DATA SUPPLIED START
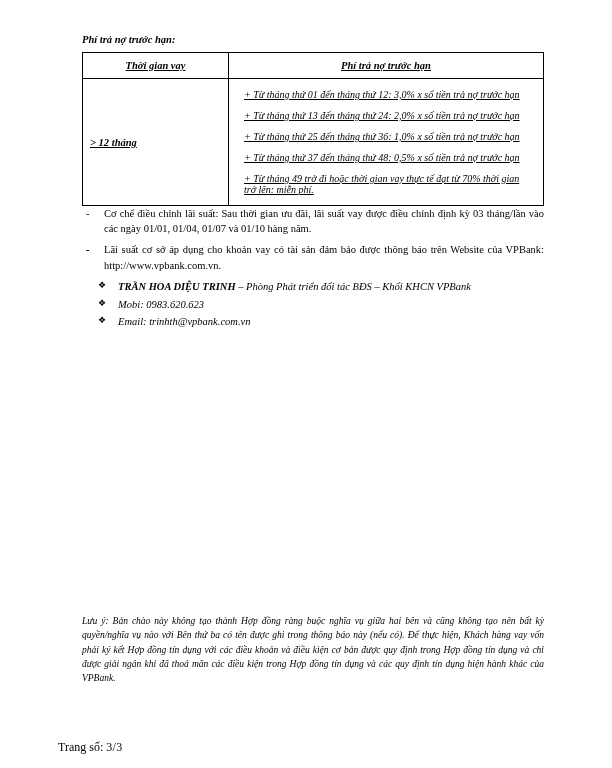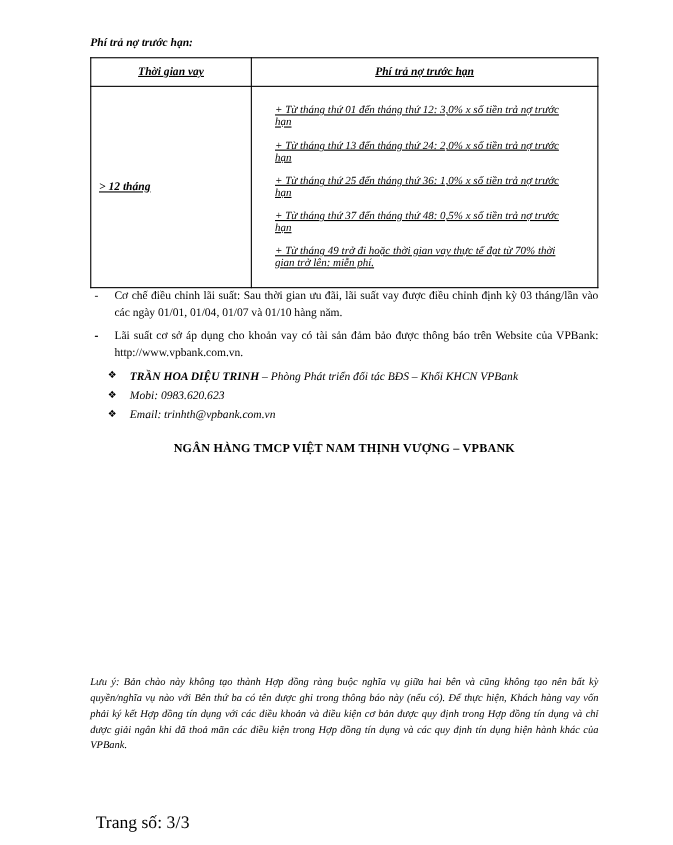--- a/index.html
+++ b/index.html
@@ -66,7 +66,7 @@
     font-style: italic;
     font-size: 10px;
   }
-  td.col2.multi { padding: 11px; }
+  td.col2.multi { padding: 5px; }
   td.col2.multi .line {
     padding: 5px 8px 5px 10px;
     font-style: italic;

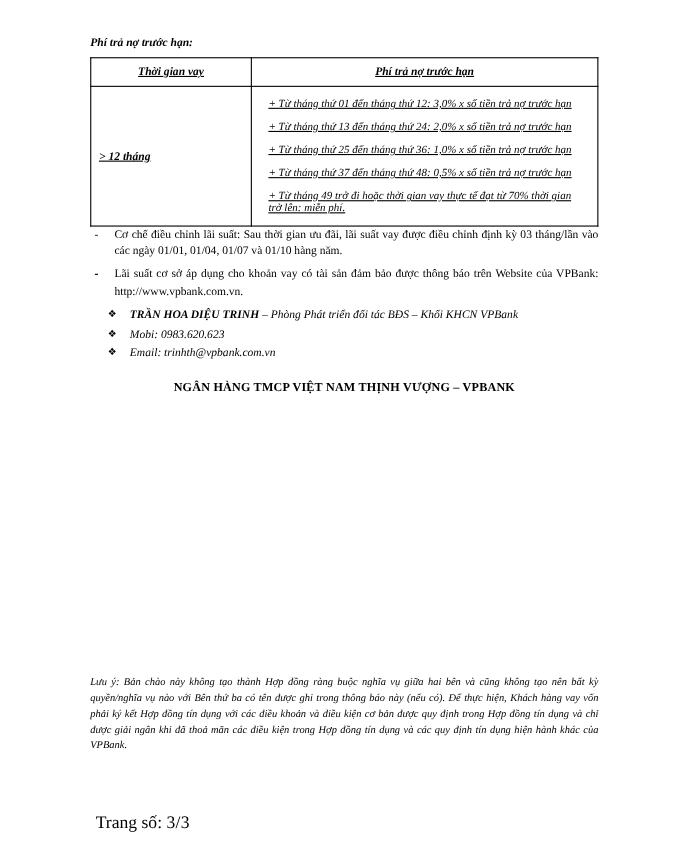--- a/index.html
+++ b/index.html
@@ -215,7 +215,6 @@
     </ul>
 
 
-    <p class="bank-line">NGÂN HÀNG TMCP VIỆT NAM THỊNH VƯỢNG – VPBANK</p>
 
   </div>
 

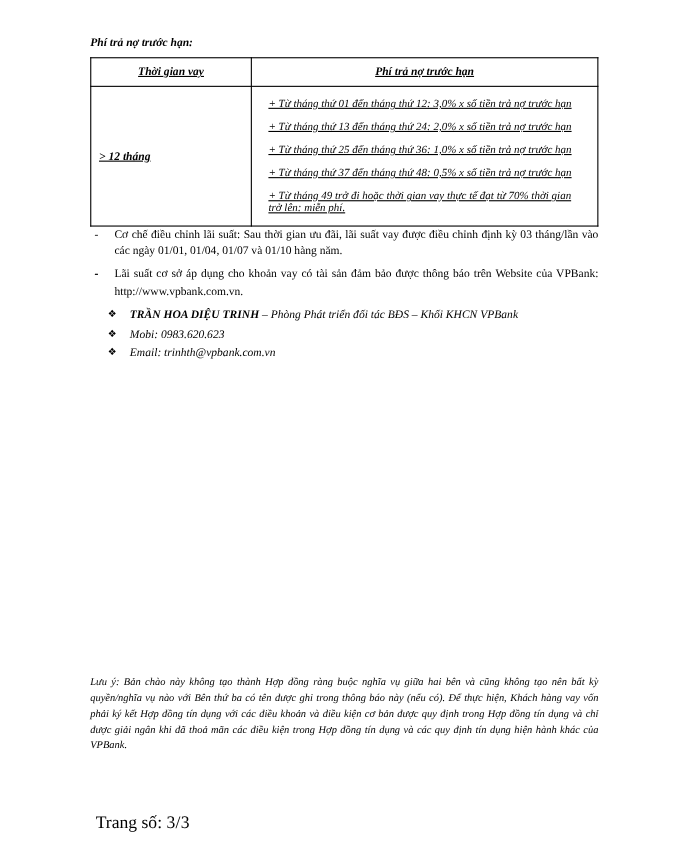--- a/index.html
+++ b/index.html
@@ -150,8 +150,7 @@
     position: absolute;
     left: 58px;
     top: 740px;
-    font-size: 16px;
-    margin-left: 29px;
+    font-size: 12px;
   }
   .footer .pg { letter-spacing: 0.3px; }
 </style>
DATA SUPPLIED END
In the entries above, which lines hold the string "size"? Report all of them.

     font-size: 10px;
-    font-size: 16px;
+    font-size: 12px;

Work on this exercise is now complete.